Time: a universal topic in art, but especially prominent in this week’s art events. Thinkers Tacita Dean, R. H. Quaytman, John Powers, and Marco Antonini are just a few who will be taking on time as subject matter.
It is also time to start planning for Bushwick Open Studios. This post covers the several Bushwick galleries and satellite fair which will be opening for this week’s massive open studio walk. Coming up next: AFC’s picks for artist studios. Stay tuned!
Kunsthalle Galapagos16 Main Street
Brooklyn’s best art listing magazine holds their benefit tonight. Only 20 dollars admission, or $200 for a raffle ticket that gets you a work of art. That includes work by Deborah Brown, Phillip Beuheler, Jennifer Dalton/Jeffier McKoy, Karen Marston, Carol Salmonson, Michael Scoggins, Julia Whitney Barnes. Get your tickets now.
David Lewis Gallery88 Eldridge St. Fifth floor
Panel: “The Shape of Time”
Who’s a better authority on the subject of time than Dawn Kasper, who’s been a living sculpture, or R.H.Quaytman, who paints in chapters? They’ll be discussing the topic on a panel with filmmaker Sadie Benning, screenwriter and theorist Laurie Weeks, and critic Rachel Haidu, amongst Kasper’s latest performance installation “& sun & or THE SHAPE OF TIME”.
Kasper will be performing with her installation every Saturday and Sunday from 2-4 PM, and intermittently on weekdays.
White Columns320 West 13th Street
Escape From Witch Mountain
Dirty Looks, New York’s roving film-screening series, does a fine job at digging up obscure queer video. This time around, they’re screening works by outspokenly gay Thai filmmaker Thunksa Pansittivorakul; he began making politically charged works in light of the country’s ongoing instability.
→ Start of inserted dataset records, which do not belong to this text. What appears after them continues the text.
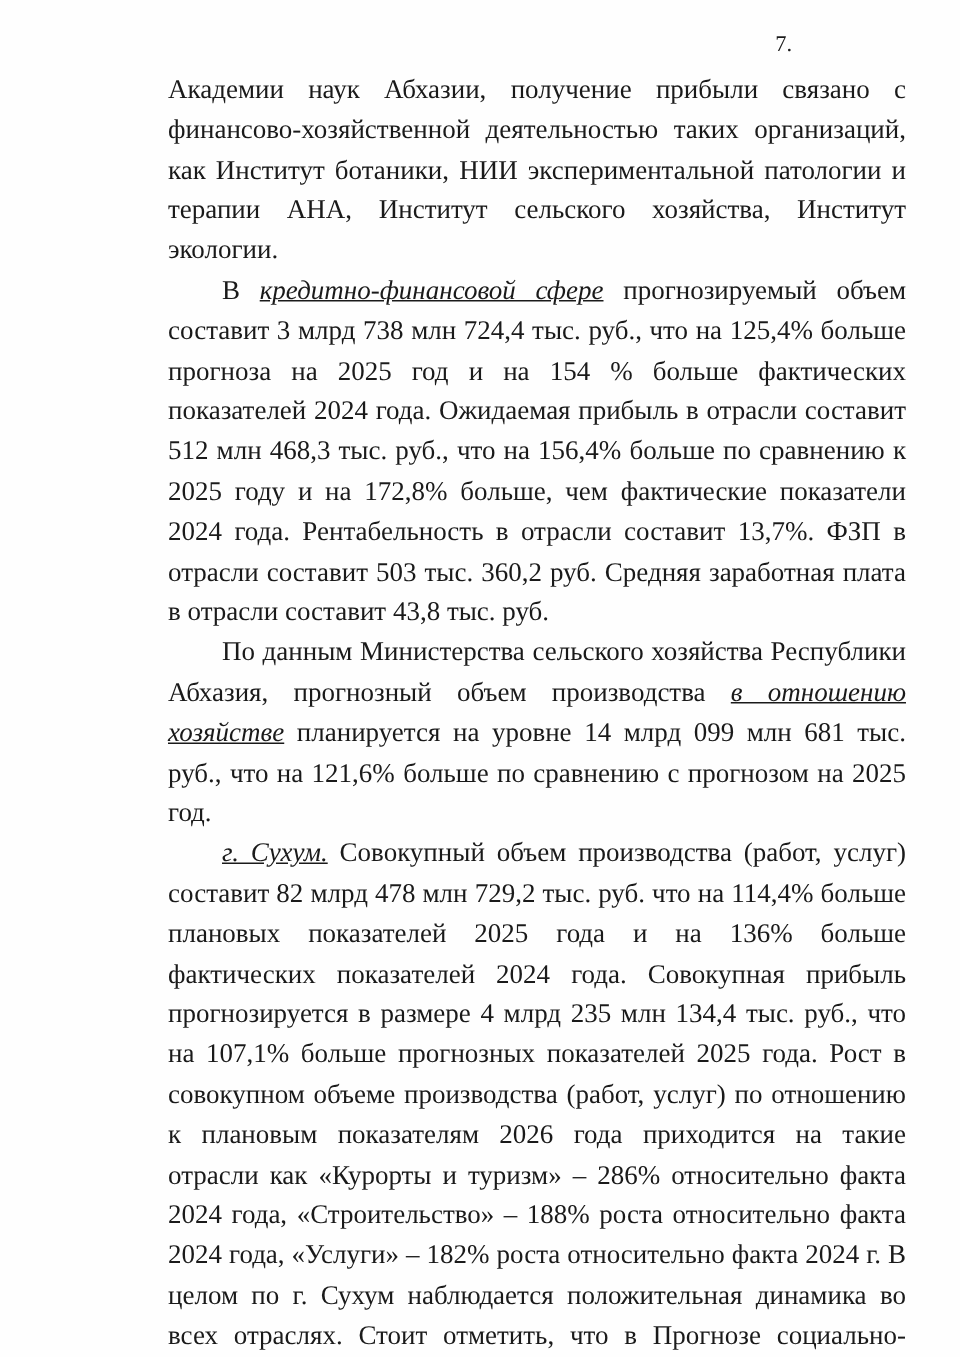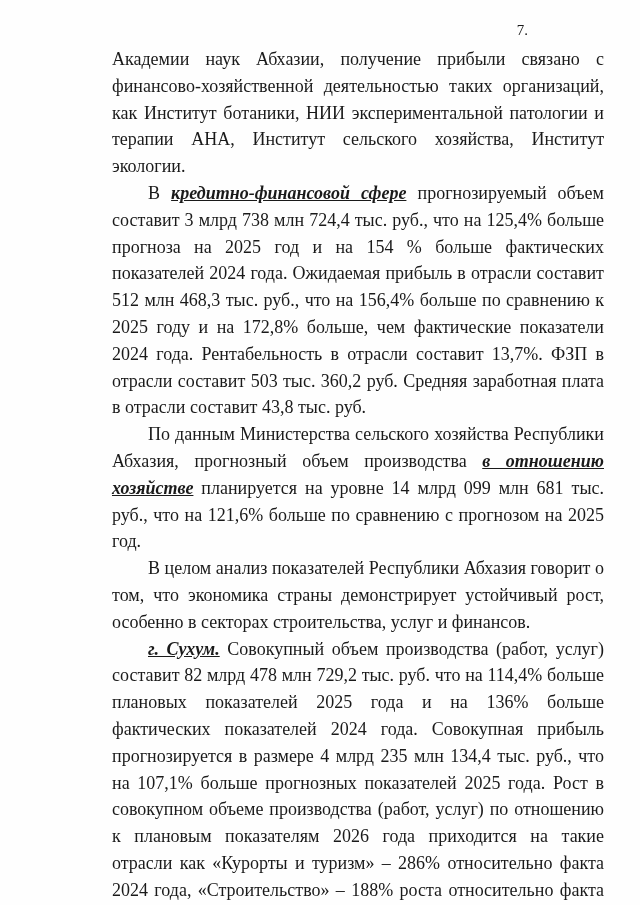--- a/index.html
+++ b/index.html
@@ -11,21 +11,21 @@
     .page-number {
       position: absolute; top: 22px; right: 112px;
       font-size: 15px;
     }
     .body-text {
       position: absolute; left: 112px; top: 46px; width: 492px;
       font-size: 18px; line-height: 26.8px; text-align: justify;
     }
     .body-text p { margin: 0; }
     .indent { text-indent: 36px; }
-    .emph { font-weight: bold; font-style: italic; text-decoration: underline; }
+    .emph { font-weight: normal; font-style: italic; text-decoration: underline; }
     .last-left { text-align-last: left; }
   </style>
 </head>
 <body>
 
 <div class="page">
   <div class="page-number">7.</div>
 
   <div class="body-text">
     <p>
@@ -33,21 +33,18 @@
     </p>
 
     <p class="indent">
       <span>В </span><span class="emph">кредитно-финансовой сфере</span><span> прогнозируемый объем составит 3 млрд 738 млн 724,4 тыс. руб., что на 125,4% больше прогноза на 2025 год и на 154 % больше фактических показателей 2024 года. Ожидаемая прибыль в отрасли составит 512 млн 468,3 тыс. руб., что на 156,4% больше по сравнению к 2025 году и на 172,8% больше, чем фактические показатели 2024 года. Рентабельность в отрасли составит 13,7%. ФЗП в отрасли составит 503 тыс. 360,2 руб. Средняя заработная плата в отрасли составит 43,8 тыс. руб.</span>
     </p>
 
     <p class="indent">
       <span>По данным Министерства сельского хозяйства Республики Абхазия, прогнозный объем производства </span><span class="emph">в отношению хозяйстве</span><span> планируется на уровне 14 млрд 099 млн 681 тыс. руб., что на 121,6% больше по сравнению с прогнозом на 2025 год.</span>
     </p>
 
-    <p class="indent">
-      <span>В целом анализ показателей Республики Абхазия говорит о том, что экономика страны демонстрирует устойчивый рост, особенно в секторах строительства, услуг и финансов.</span>
-    </p>
 
     <p class="indent last-left">
       <span class="emph">г. Сухум.</span><span> Совокупный объем производства (работ, услуг) составит 82 млрд 478 млн 729,2 тыс. руб. что на 114,4% больше плановых показателей 2025 года и на 136% больше фактических показателей 2024 года. Совокупная прибыль прогнозируется в размере 4 млрд 235 млн 134,4 тыс. руб., что на 107,1% больше прогнозных показателей 2025 года. Рост в совокупном объеме производства (работ, услуг) по отношению к плановым показателям 2026 года приходится на такие отрасли как «Курорты и туризм» – 286% относительно факта 2024 года, «Строительство» – 188% роста относительно факта 2024 года, «Услуги» – 182% роста относительно факта 2024 г.  В целом по г. Сухум наблюдается положительная динамика во всех отраслях. Стоит отметить, что в Прогнозе социально-экономического  плана на 2026 год, в соответствии с Инструкцией к Закону Республики Абхазия</span>
     </p>
   </div>
 </div>
 
 </body></html>

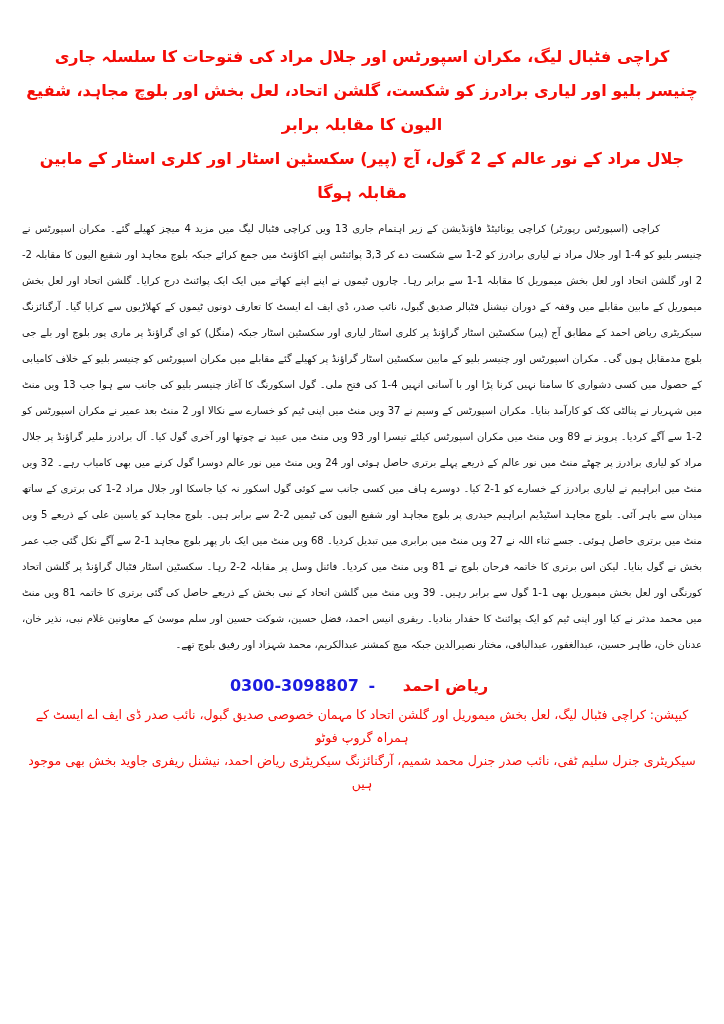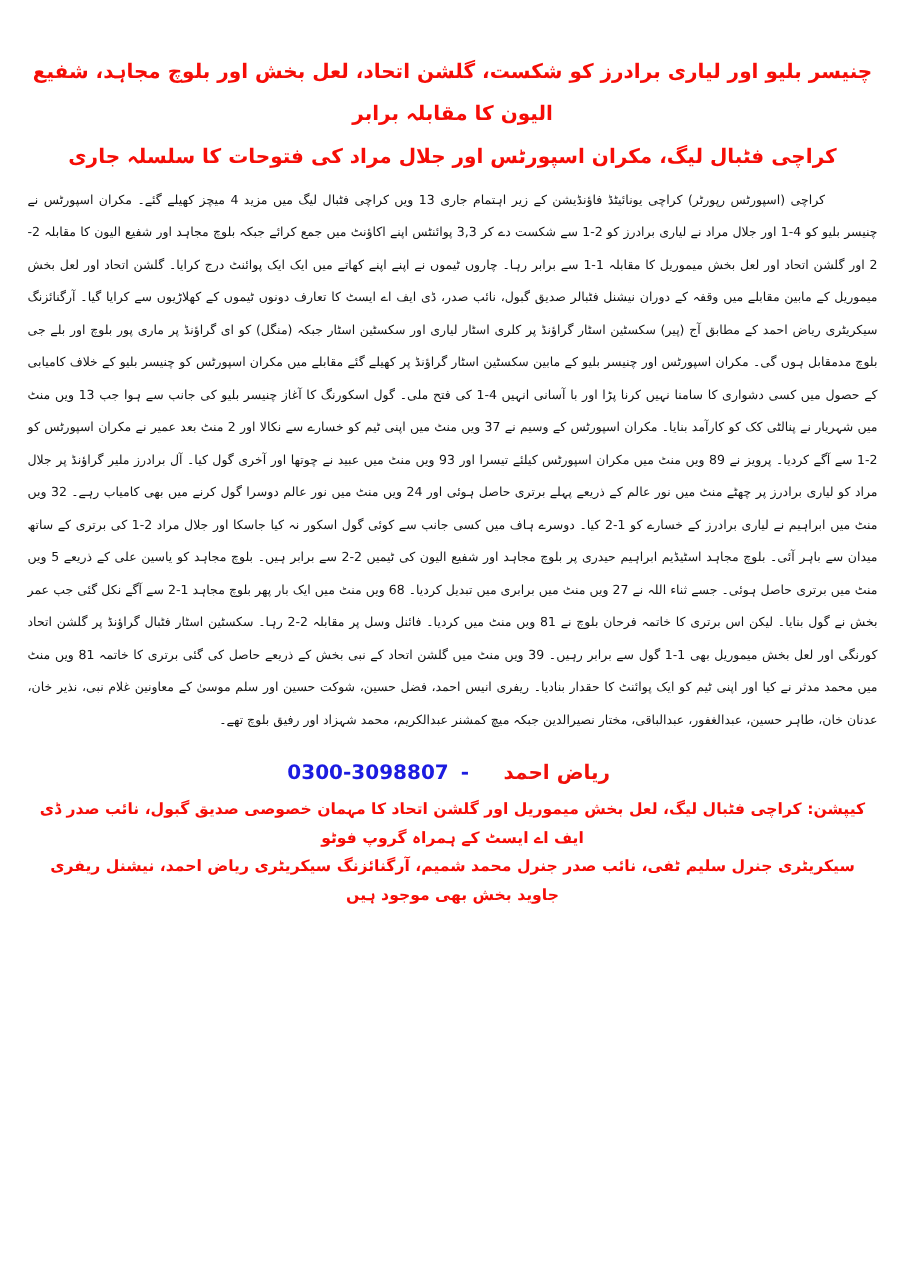--- a/index.html
+++ b/index.html
@@ -57,33 +57,34 @@
   }
   .contact-phone {
     color: var(--phone-blue, #1c1ce0);
     direction: ltr;
     unicode-bidi: embed;
   }
   .caption {
     margin: 8px 26px 0 26px;
     text-align: center;
     color: var(--headline-red, #f50d07);
-    font-weight: bold;
+    font-weight: normal;
     font-size: 12.5px;
     line-height: 23px;
   }
 </style>
 </head>
 <body>
 
 <div class="page">
 
   <header class="headline">
+    <div class="h-line">کراچی فٹبال لیگ، مکران اسپورٹس اور جلال مراد کی فتوحات کا سلسلہ جاری</div>
     <div class="h-line">چنیسر بلیو اور لیاری برادرز کو شکست، گلشن اتحاد، لعل بخش اور بلوچ مجاہد، شفیع الیون کا مقابلہ برابر</div>
-    <div class="h-line">کراچی فٹبال لیگ، مکران اسپورٹس اور جلال مراد کی فتوحات کا سلسلہ جاری</div>
+    <div class="h-line">جلال مراد کے نور عالم کے 2 گول، آج (پیر) سکسٹین اسٹار اور کلری اسٹار کے مابین مقابلہ ہوگا</div>
   </header>
 
   <main class="article">
     <p class="body-text">کراچی (اسپورٹس رپورٹر)  کراچی یونائیٹڈ فاؤنڈیشن کے زیر اہتمام جاری 13 ویں کراچی فٹبال لیگ میں مزید 4 میچز کھیلے گئے۔ مکران اسپورٹس نے چنیسر بلیو کو 4-1 اور جلال مراد نے لیاری برادرز کو 2-1 سے شکست دے کر 3,3 پوائنٹس اپنے اکاؤنٹ میں جمع کرائے جبکہ بلوچ مجاہد اور شفیع الیون کا مقابلہ 2-2 اور گلشن اتحاد اور لعل بخش میموریل کا مقابلہ 1-1 سے برابر رہا۔ چاروں ٹیموں نے اپنے اپنے کھاتے میں ایک ایک پوائنٹ درج کرایا۔ گلشن اتحاد اور لعل بخش میموریل کے مابین مقابلے میں وقفہ کے دوران نیشنل فٹبالر صدیق گبول، نائب صدر، ڈی ایف اے ایسٹ کا تعارف دونوں ٹیموں کے کھلاڑیوں سے کرایا گیا۔ آرگنائزنگ سیکریٹری ریاض احمد کے مطابق آج (پیر) سکسٹین اسٹار گراؤنڈ پر کلری اسٹار لیاری اور سکسٹین اسٹار جبکہ (منگل) کو ای گراؤنڈ پر ماری پور بلوچ اور بلے جی بلوچ مدمقابل ہوں گی۔ مکران اسپورٹس اور چنیسر بلیو کے مابین سکسٹین اسٹار گراؤنڈ پر کھیلے گئے مقابلے میں مکران اسپورٹس کو چنیسر بلیو کے خلاف کامیابی کے حصول میں کسی دشواری کا سامنا نہیں کرنا پڑا اور با آسانی انہیں 4-1 کی فتح ملی۔ گول اسکورنگ کا آغاز چنیسر بلیو کی جانب سے ہوا جب 13 ویں منٹ میں شہریار نے پنالٹی کک کو کارآمد بنایا۔ مکران اسپورٹس کے وسیم نے 37 ویں منٹ میں اپنی ٹیم کو خسارے سے نکالا اور 2 منٹ بعد عمیر نے مکران اسپورٹس کو 2-1 سے آگے کردیا۔ پرویز نے 89 ویں منٹ میں مکران اسپورٹس کیلئے تیسرا اور 93 ویں منٹ میں عبید نے چوتھا اور آخری گول کیا۔ آل برادرز ملیر گراؤنڈ پر جلال مراد کو لیاری برادرز پر چھٹے منٹ میں نور عالم کے ذریعے پہلے برتری حاصل ہوئی اور 24 ویں منٹ میں نور عالم دوسرا گول کرنے میں بھی کامیاب رہے۔ 32 ویں منٹ میں ابراہیم نے لیاری برادرز کے خسارے کو 1-2 کیا۔ دوسرے ہاف میں کسی جانب سے کوئی گول اسکور نہ کیا جاسکا اور جلال مراد 2-1 کی برتری کے ساتھ میدان سے باہر آئی۔ بلوچ مجاہد اسٹیڈیم ابراہیم حیدری پر بلوچ مجاہد اور شفیع الیون کی ٹیمیں 2-2 سے برابر ہیں۔ بلوچ مجاہد کو یاسین علی کے ذریعے 5 ویں منٹ میں برتری حاصل ہوئی۔ جسے ثناء اللہ نے 27 ویں منٹ میں برابری میں تبدیل کردیا۔ 68 ویں منٹ میں ایک بار پھر بلوچ مجاہد 1-2 سے آگے نکل گئی جب عمر بخش نے گول بنایا۔ لیکن اس برتری کا خاتمہ فرحان بلوچ نے 81 ویں منٹ میں کردیا۔ فائنل وسل پر مقابلہ 2-2 رہا۔ سکسٹین اسٹار فٹبال گراؤنڈ پر گلشن اتحاد کورنگی اور لعل بخش میموریل بھی 1-1 گول سے برابر رہیں۔ 39 ویں منٹ میں گلشن اتحاد کے نبی بخش کے ذریعے حاصل کی گئی برتری کا خاتمہ 81 ویں منٹ میں محمد مدثر نے کیا اور اپنی ٹیم کو ایک پوائنٹ کا حقدار بنادیا۔ ریفری انیس احمد، فضل حسین، شوکت حسین اور سلم موسیٰ کے معاونین غلام نبی، نذیر خان، عدنان خان، طاہر حسین، عبدالغفور، عبدالباقی، مختار نصیرالدین جبکہ میچ کمشنر عبدالکریم، محمد شہزاد اور رفیق بلوچ تھے۔</p>
   </main>
 
   <div class="contact">
     <span class="contact-name">ریاض احمد</span>
     <span class="contact-sep">-</span>
     <span class="contact-phone">0300-3098807</span>

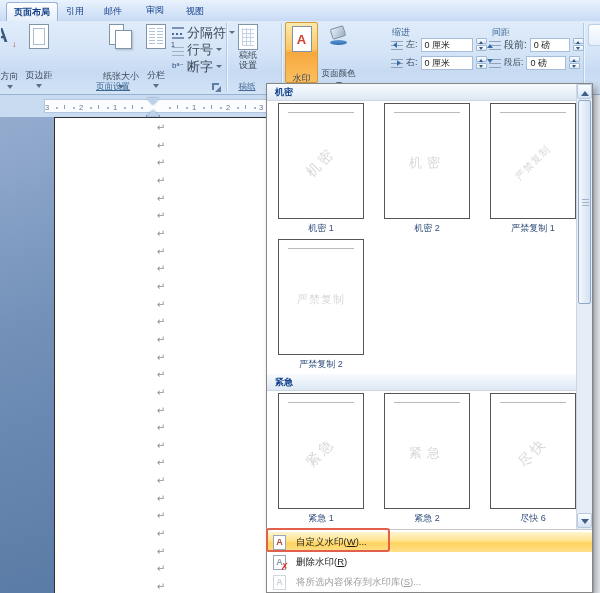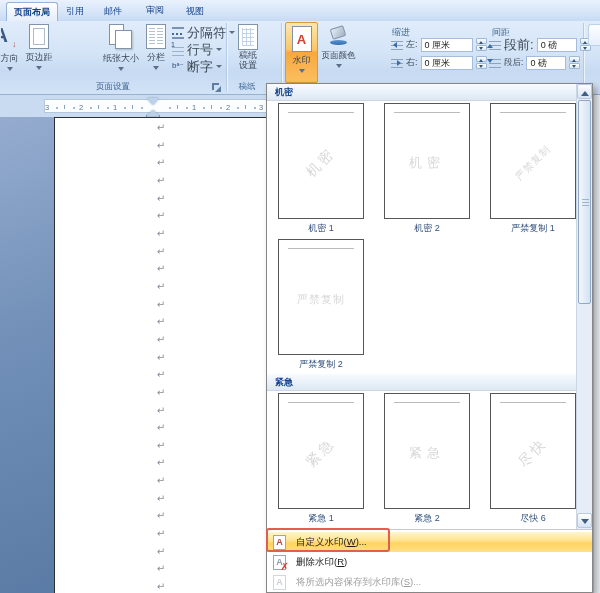--- a/index.html
+++ b/index.html
@@ -15,21 +15,21 @@
   .tab.active { background:linear-gradient(180deg,#fdfeff,#e6eefa);
     border:1px solid #96b4da; border-bottom:none; border-radius:3px 3px 0 0; color:#15428b;font-weight:bold; }
 
   
   #ribbon { position:absolute; left:0; top:21px; width:600px; height:74px;
     background:linear-gradient(180deg,#e0ecfa 0%,#d4e4f7 45%,#c6daf2 70%,#d3e3f6 100%);
     border-bottom:1px solid #96b2d4; }
   .vsep { position:absolute; top:2px; height:68px; width:1px; background:#b4cbe6; box-shadow:1px 0 0 #eef4fb; }
   .bigbtn { position:absolute; top:2px; height:58px; text-align:center; }
   .bicon { margin:1px auto 0; position:relative; }
-  .blabel { font-size:9px; color:#3c4a58; margin-top:2px; white-space:nowrap; }
+  .blabel { font-size:9px; color:#3c4a58; margin-top:20px; white-space:nowrap; }
   .caret { width:0; height:0; border:3px solid transparent; border-top:4px solid #5a6f88; margin:2px auto 0; }
   .pg { background:#fff; border:1px solid #8094a8; position:relative; }
   .ic-margins { width:20px; height:25px; }
   .ic-margins::after { content:""; position:absolute; inset:3px; border:1px solid #a9bcd0; }
   .ic-orient { width:28px; height:26px; position:relative; }
   .ic-orient .p1 { position:absolute; left:1px; top:0; width:13px; height:19px; }
   .ic-orient .p2 { position:absolute; left:8px; top:9px; width:19px; height:14px; box-shadow:1px 1px 2px rgba(0,0,0,.2); }
   .ic-size { width:24px; height:26px; position:relative; }
   .ic-size .p1 { position:absolute; left:0; top:0; width:15px; height:21px; }
   .ic-size .p2 { position:absolute; left:6px; top:6px; width:17px; height:19px; box-shadow:1px 1px 2px rgba(0,0,0,.2); }
@@ -58,21 +58,21 @@
   .smlabel { font-size:13px; color:#3c4a58; white-space:nowrap; }
   .smicon { width:12px; height:12px; position:relative; flex:0 0 12px; }
   .ic-break { border-top:2px solid #7d91b4; border-bottom:2px solid #7d91b4; }
   .ic-break::after { content:""; position:absolute; left:0; right:0; top:4px; height:2px;
     background:repeating-linear-gradient(90deg,#44689c 0 2px,transparent 2px 4px); }
   .ic-lineno { background:repeating-linear-gradient(0deg,#9db1c8 0 1px,transparent 1px 4px); }
   .ic-lineno::after { content:"1"; position:absolute; left:-1px; top:-3px; font-size:7px; color:#2e4d7b; background:transparent; }
   .ic-hyph { font-size:8px; color:#2e4d7b; line-height:10px; }
   .scaret { width:0; height:0; border:3px solid transparent; border-top:3px solid #5a6f88; margin-top:2px; }
 
-  .grplabel { position:absolute; top:60px; font-size:8.5px; color:#3e6793; text-align:center; }
+  .grplabel { position:absolute; top:60px; font-size:8.5px; color:#3e6793; text-align:center;text-decoration:underline; }
   .launcher { position:absolute; width:11px; height:11px; }
   .launcher::before { content:""; position:absolute; left:1px; top:1px; width:5px; height:5px;
     border-left:2px solid #5f7ca3; border-top:2px solid #5f7ca3; }
   .launcher::after { content:""; position:absolute; right:1px; bottom:1px; width:0; height:0;
     border:3px solid transparent; border-right:3px solid #5f7ca3; border-bottom:3px solid #5f7ca3; }
 
   #wmbtn { position:absolute; left:285px; top:1px; width:33px; height:61px; text-align:center;
     background:linear-gradient(180deg,#fde9ac 0%,#fbc666 45%,#f7a83f 50%,#fbbf60 100%);
     border:1px solid #d49a3c; border-radius:2px; }
 
@@ -278,21 +278,21 @@
       <span class="field" style="width:52px">0 厘米</span>
       <span class="spin">
           <span class="up"></span>
           <span class="dn"></span>
         </span>
     </div>
 
     <div class="ftitle" style="left:492px;top:5px">间距</div>
     <div class="frow" style="left:489px;top:16px">
       <span class="ficon up"></span>
-      <span class="flabel" style="font-size:13px">段前:</span>
+      <span class="flabel" style="font-size:10px">段前:</span>
       <span class="field" style="width:40px">0 磅</span>
       <span class="spin">
           <span class="up"></span>
           <span class="dn"></span>
         </span>
     </div>
     <div class="frow" style="left:489px;top:34px">
       <span class="ficon down"></span>
       <span class="flabel" style="font-size:8.5px">段后:</span>
       <span class="field" style="width:40px">0 磅</span>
For a glimpse into what videomaker Aimee Goguen will contribute to the evening, we suggest watching “See Dog Read,” a sexy, soapy short full of slapping, sucking, and grabbing.
980 Madison Ave, 3rd Floor6:00 - 9:00 PMWebsite
The Journal Gallery at Venus Over Manhattan
Good news for fans of the new Art Brut: Venus Over Manhattan gives it space over to a retrospective of artists who have defined The Journal Gallery, in honor of its tenth anniversary. Their Brooklyn aesthetics have long since taken the other side of the river by storm. Artists include Rita Ackermann, Brian Belott, Joe Bradley, Sarah Braman, Graham Collins, Peter Demos, Ida Ekblad, Jeff Elrod, Leo Gabin, Daniel Hesidence, Kika Karadi, Chris Martin, Eddie Martinez, Dan McCarthy, Sam Moyer, Dan Rees, Leif Ritchey, Bill Saylor, Chris Succo, Michael Williams, and Jeff Zilm.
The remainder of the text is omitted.